(Beginning of Input material)

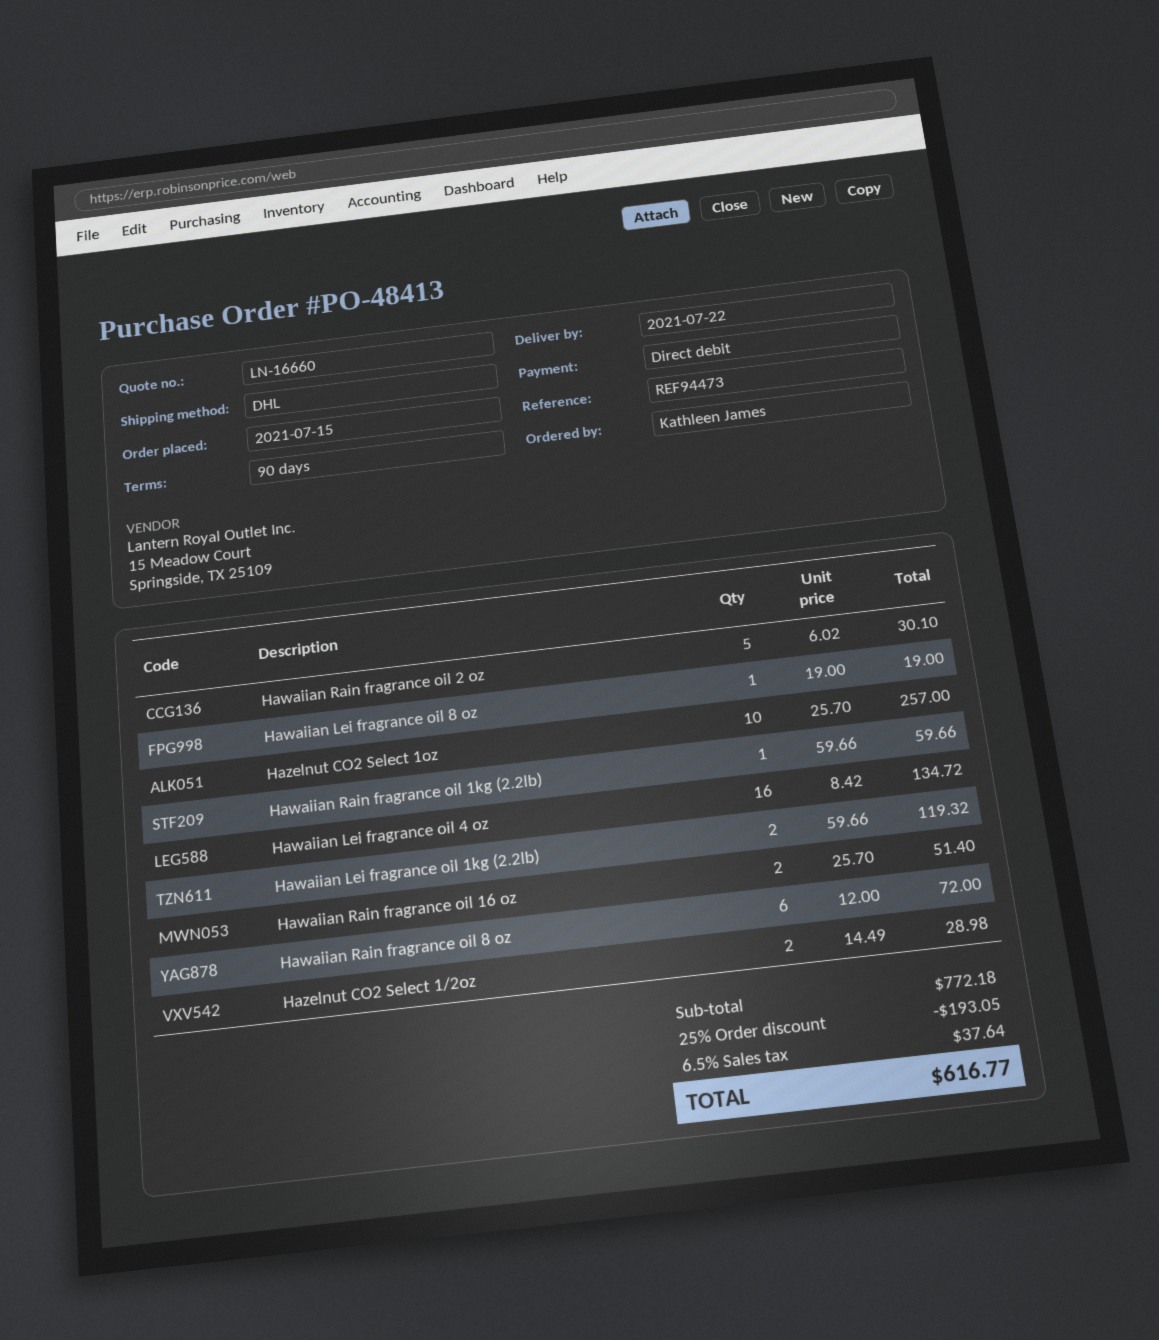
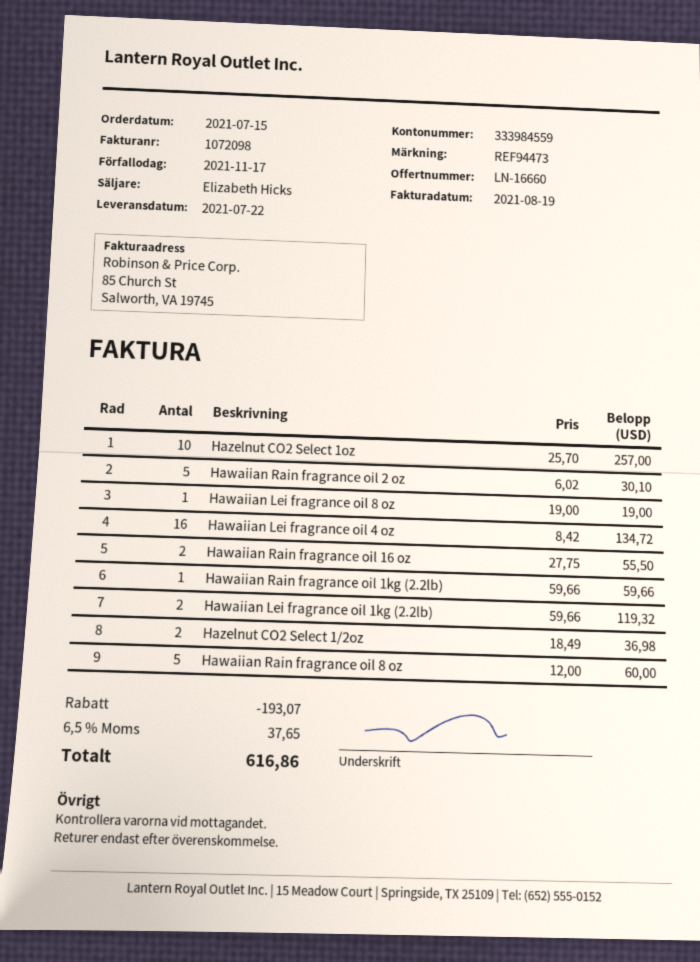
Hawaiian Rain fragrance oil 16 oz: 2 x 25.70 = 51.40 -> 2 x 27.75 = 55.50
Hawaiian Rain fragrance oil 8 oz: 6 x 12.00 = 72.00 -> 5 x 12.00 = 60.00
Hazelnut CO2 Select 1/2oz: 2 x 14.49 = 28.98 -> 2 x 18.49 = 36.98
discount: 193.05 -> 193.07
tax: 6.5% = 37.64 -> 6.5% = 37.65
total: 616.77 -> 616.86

(End of Input material)

## Exercise
The lines to report are those in the material above that contain the word "Rain"; copy every one of them.

## Written solution
Hawaiian Rain fragrance oil 16 oz: 2 x 25.70 = 51.40 -> 2 x 27.75 = 55.50
Hawaiian Rain fragrance oil 8 oz: 6 x 12.00 = 72.00 -> 5 x 12.00 = 60.00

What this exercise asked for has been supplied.